Editorial Note: I originally wrote this post for the LogEntries blog.  You can check out the original here, at their site.  While you’re there, take a look at their product offering that handles your log aggregation, search, and alerting needs.

In my consultancy practice, one of the things that I do most frequently is help teams write so-called “clean code.”  Usually, this orients around test-driven development (TDD) and writing code that is easily maintained via regression tests and risk-free refactoring.  Teams want to understand how to do this, and how to do it in their production code (as opposed to in some kind of toy “let’s build a calculator” exercise).

BrandNewSetup

One of the most prominent, early sticking points that rears its head tends to be application logging.  Why?  Unit testing is all about isolating objects, instantiating them, and rapidly verifying their behavior in memory.  Logging is all about dumping as much information as possible to a file (or database, service, etc with appenders) from as many places as possible.  Unstoppable force, meet immovable object.

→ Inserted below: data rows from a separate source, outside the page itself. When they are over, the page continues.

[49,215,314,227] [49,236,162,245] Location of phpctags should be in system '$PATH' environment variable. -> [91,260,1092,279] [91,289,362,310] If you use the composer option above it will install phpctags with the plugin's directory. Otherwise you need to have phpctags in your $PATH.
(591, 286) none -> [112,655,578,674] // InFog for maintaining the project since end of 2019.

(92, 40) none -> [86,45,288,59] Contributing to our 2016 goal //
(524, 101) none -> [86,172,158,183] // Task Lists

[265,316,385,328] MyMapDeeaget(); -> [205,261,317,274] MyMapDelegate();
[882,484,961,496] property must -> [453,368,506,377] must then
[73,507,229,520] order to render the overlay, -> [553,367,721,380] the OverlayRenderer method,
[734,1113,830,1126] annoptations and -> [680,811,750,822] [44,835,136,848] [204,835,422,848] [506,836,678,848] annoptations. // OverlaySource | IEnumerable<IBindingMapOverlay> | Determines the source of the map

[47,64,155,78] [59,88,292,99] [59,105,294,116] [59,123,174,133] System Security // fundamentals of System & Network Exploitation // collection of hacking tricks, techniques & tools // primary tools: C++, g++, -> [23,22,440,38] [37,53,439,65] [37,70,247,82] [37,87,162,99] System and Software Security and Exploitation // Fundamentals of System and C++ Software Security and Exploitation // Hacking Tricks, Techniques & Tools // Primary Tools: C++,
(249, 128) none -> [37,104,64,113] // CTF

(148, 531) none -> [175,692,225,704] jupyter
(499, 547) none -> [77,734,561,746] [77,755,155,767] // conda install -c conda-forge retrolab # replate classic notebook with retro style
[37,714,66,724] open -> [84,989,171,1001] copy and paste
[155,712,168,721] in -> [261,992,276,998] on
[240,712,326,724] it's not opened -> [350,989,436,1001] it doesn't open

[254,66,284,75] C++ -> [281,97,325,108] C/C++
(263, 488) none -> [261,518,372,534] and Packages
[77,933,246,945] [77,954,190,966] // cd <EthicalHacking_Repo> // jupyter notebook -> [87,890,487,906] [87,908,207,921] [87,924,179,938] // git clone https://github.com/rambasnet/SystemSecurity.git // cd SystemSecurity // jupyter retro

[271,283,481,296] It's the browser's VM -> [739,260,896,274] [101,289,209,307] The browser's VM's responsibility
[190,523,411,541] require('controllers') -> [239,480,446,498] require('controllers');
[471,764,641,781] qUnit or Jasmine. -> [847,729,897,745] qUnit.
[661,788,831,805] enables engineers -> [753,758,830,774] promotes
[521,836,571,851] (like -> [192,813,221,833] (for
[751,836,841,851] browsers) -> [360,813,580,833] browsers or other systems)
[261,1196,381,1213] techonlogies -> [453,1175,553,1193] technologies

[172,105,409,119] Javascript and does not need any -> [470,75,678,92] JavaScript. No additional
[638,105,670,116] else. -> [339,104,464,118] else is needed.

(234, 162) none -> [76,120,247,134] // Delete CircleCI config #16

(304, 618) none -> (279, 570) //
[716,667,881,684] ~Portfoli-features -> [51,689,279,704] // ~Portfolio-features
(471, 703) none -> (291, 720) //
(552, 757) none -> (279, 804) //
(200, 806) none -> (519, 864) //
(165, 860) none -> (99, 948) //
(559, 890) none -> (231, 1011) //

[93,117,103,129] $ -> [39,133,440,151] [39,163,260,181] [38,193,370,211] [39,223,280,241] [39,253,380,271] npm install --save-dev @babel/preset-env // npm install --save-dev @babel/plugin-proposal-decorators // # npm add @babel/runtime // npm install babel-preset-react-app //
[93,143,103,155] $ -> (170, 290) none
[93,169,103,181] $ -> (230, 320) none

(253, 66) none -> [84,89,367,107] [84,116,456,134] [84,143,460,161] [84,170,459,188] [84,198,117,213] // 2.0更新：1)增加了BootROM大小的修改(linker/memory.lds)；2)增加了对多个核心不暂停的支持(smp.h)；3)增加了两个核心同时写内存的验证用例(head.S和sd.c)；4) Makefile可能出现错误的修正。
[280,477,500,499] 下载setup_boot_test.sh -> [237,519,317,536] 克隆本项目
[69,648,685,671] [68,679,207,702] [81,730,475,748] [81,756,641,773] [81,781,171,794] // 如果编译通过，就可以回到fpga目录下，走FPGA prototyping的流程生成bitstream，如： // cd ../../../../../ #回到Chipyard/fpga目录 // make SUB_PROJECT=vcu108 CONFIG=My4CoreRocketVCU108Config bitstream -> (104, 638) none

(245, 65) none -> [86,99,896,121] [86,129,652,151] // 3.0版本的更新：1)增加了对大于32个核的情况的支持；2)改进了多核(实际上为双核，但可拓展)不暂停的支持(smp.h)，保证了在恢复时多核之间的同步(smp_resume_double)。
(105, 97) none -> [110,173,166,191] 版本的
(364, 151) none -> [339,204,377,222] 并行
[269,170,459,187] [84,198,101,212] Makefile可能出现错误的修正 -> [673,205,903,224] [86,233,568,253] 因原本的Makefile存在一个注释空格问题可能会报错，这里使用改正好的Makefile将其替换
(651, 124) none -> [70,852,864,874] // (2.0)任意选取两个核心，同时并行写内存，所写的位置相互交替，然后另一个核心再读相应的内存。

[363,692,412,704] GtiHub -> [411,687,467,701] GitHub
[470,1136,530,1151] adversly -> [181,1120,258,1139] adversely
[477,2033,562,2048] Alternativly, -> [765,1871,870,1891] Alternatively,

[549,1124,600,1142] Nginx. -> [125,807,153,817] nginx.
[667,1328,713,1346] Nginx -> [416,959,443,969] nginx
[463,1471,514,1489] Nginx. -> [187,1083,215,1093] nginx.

For instance, consider the following C# code from a “let’s build a calculator” exercise.

[TestMethod]
public void Adding_Numbers_Works()
{
    var target = new Calculator();

    var result = target.Add(2, 2);

    Assert.AreEqual<int>(4, result);
}

public class Calculator
{
    public int Add(int x, int y)
    {
        return x + y;
    }
}

Life here is good.  The calculator’s add method returns the sum of the integers, and we have a test method that supplies 2 and 2, and confirms a result of 4.  That’s a screaming fast, very clear test.  But, consider what happens if we amend our calculator to take advantage of logging.

public class Calculator
{
    public int Add(int x, int y)
    {
        Logger.Log($"Entering add method with parameters {x} and {y}.");
        Logger.Log($"Returning result of {x + y}");
        return x + y;
    }
}

Now, with that same test, everything goes wrong.  Instead of passing, it throws an exception about not having write access to some weird directory on your machine that you’ve never even heard of.  After digging a bit, you see that it’s the directory in which the test runner executes when running your solution’s tests.  Hmmm.

Unit tests and file I/O (or external system concerns in general) do not tend to play nicely together.  And, while you can hack your own environment to allow logging while your unit tests are running, it gets much dicier when your teammates also need to run these, and when the build machine does as well.  For this reason, I tend to steer developers away from a world in which their unit tests result in file I/O.

But that world can’t be one that eliminates logging.  Logging is far too valuable an auditing and troubleshooting tool to simply toss aside.  The question then becomes, how do you have both?  How do you have clean, unit-tested code and logging?  Well, there are a number of techniques that I’ll discuss.

Different Run Modes

Depending on language and framework, you may have the option of code that is selectively included at the time of building/compiling.  In C#, it’s possible to add a conditional attribute to a method.  Effectively, this gives you the option to turn the logging method into a no-op by default and to enable it for production deployments.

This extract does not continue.